Bar Refaeli rightly wed a Israeli businessman after a long relationship with the man-bunned serial modelizer

by
Rachel Shukert
October 07, 2015
Noel Vasquez/Getty Images
Bar Refaeli (R) and Leonardo DiCaprio attend a game between the Oklahoma City Thunder and the Los Angeles Lakers at the Staples Center in Los Angeles, California, April 27, 2010. Noel Vasquez/Getty Images
Noel Vasquez/Getty Images
Bar Refaeli (R) and Leonardo DiCaprio attend a game between the Oklahoma City Thunder and the Los Angeles Lakers at the Staples Center in Los Angeles, California, April 27, 2010. Noel Vasquez/Getty Images

You guys, we need to talk about Bar Refaeli’s recent wedding.
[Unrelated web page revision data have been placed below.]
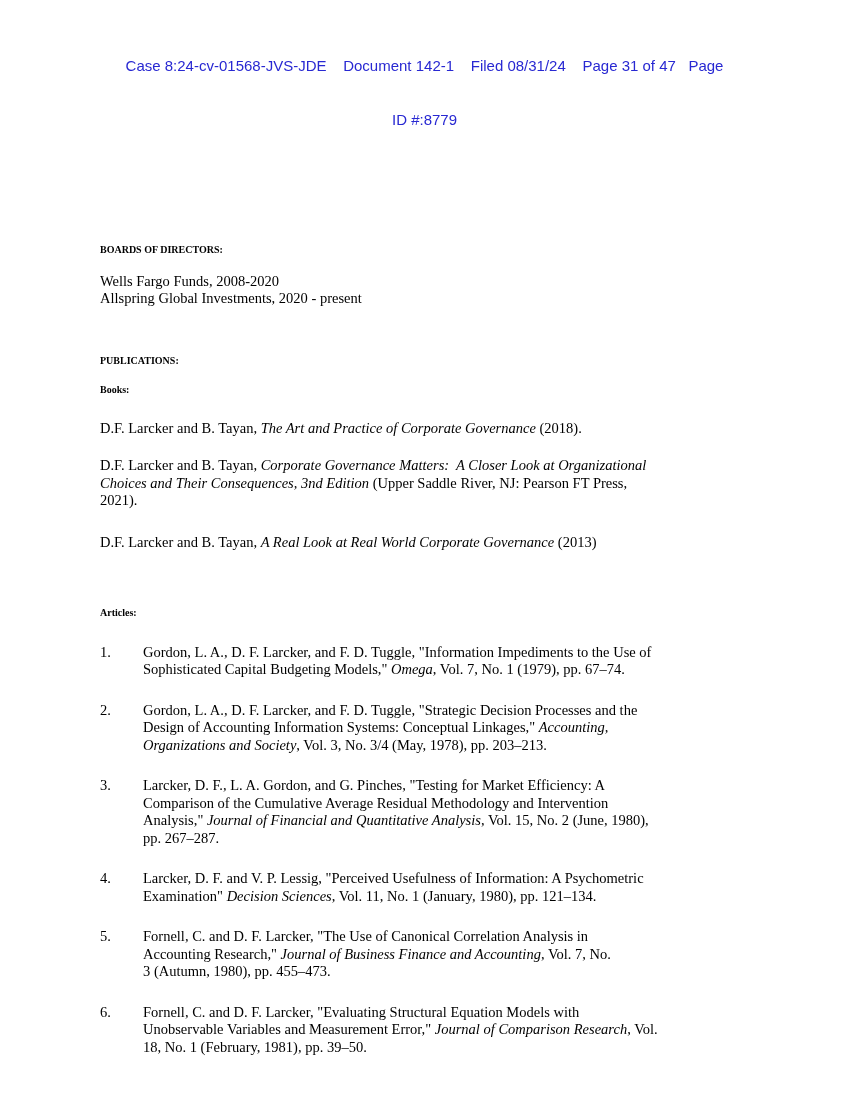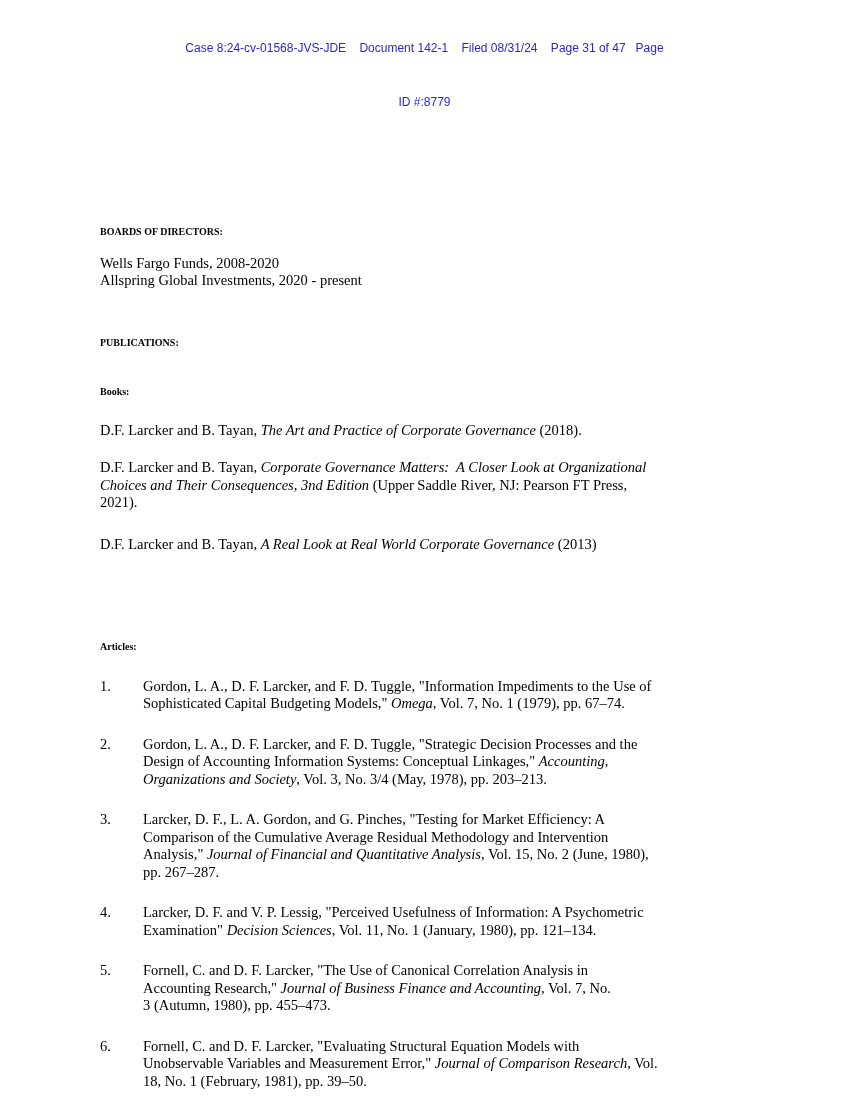"Case 8:24-cv-01568-JVS-JDE Document" .court-header { font-size: 12px -> 15px; padding-top: 3px -> 21px }
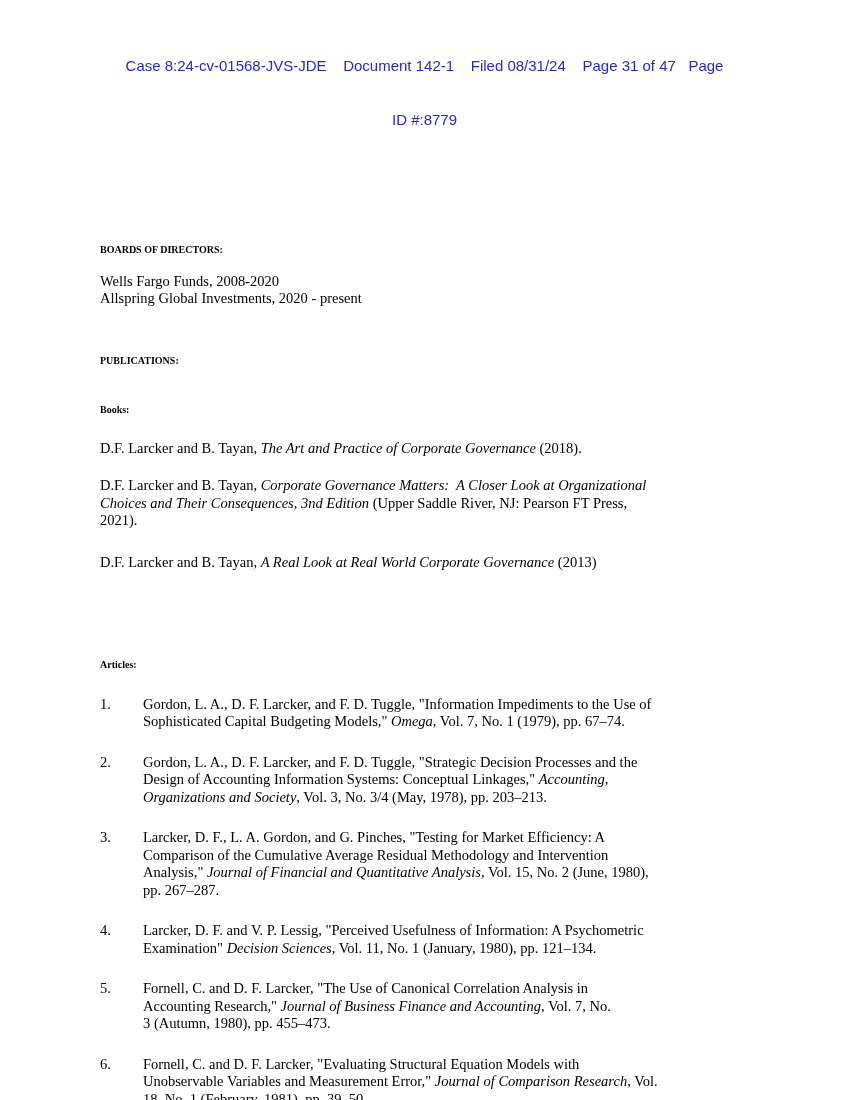"Books:" .h-books { margin-top: 32px -> 12px }
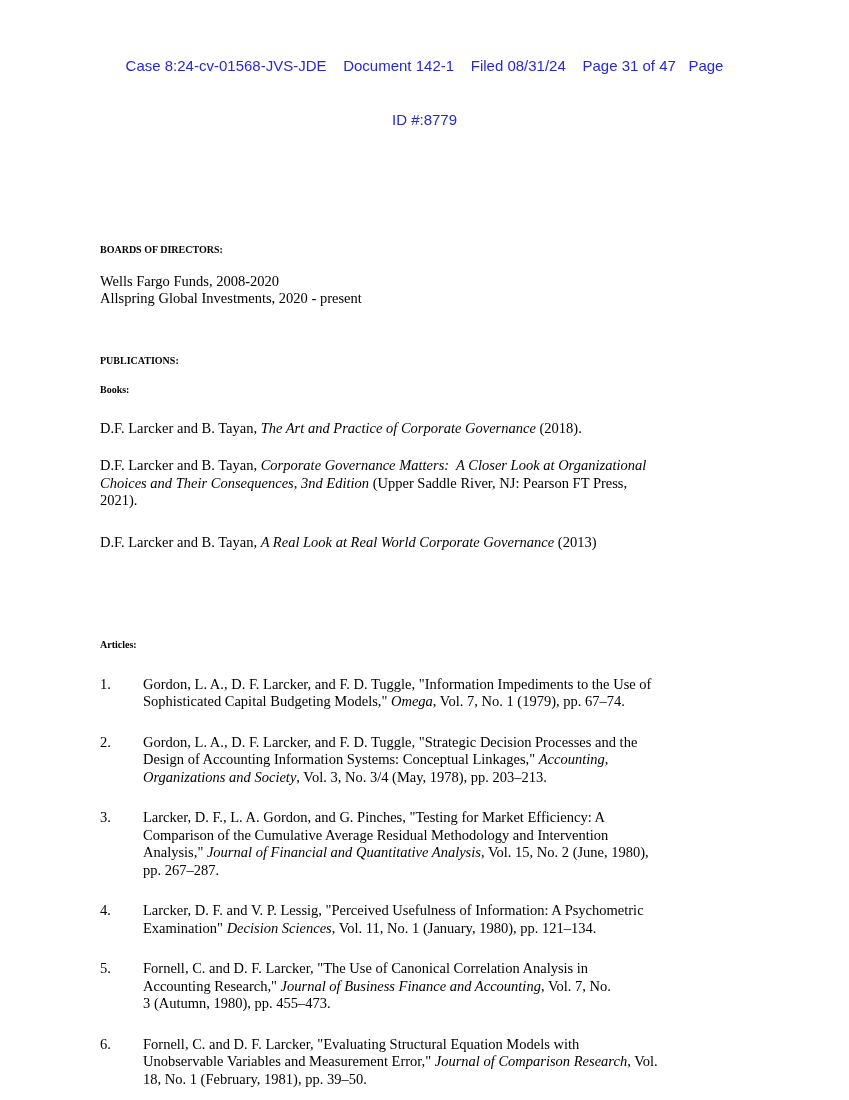"Articles:" .h-articles { margin-top: 85px -> 53px }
The dress was semi-sheer Chloe, sexy (obviously) but tasteful; the venue was the Carmel Forest Spa Resort in Haifa; and the groom was Israeli businessman and food heir (meaning heir to Neto, the giant Israeli food conglomerate, not the literal heir to food) Adi Ezra.

It sounds like it was a lovely affair, but let’s back up for some context. Bar Refaeli is that rarest of creatures: a tall, blonde, Jewish supermodel. Refaeli is the very epitome of what Millionaire Matchmaker Patti Stanger—whose belief in the possibility of physical attractiveness among her fellow members of the tribe seems basically akin to the Third Reich’s—would call a chupacubra, a statistical and biological impossibility. In her incredibly successful career (she is reported to command roughly $10 milion a year), Refaeli has specialized mainly in the male-friendly arts of lingerie and swimsuit modeling, but she is perhaps best known for her five-year relationship with movie star and serial modelizer Leonardo DiCaprio, whom she dated before Ezra. And it wasn’t Leo standing by her side under the chuppah in Haifa last month.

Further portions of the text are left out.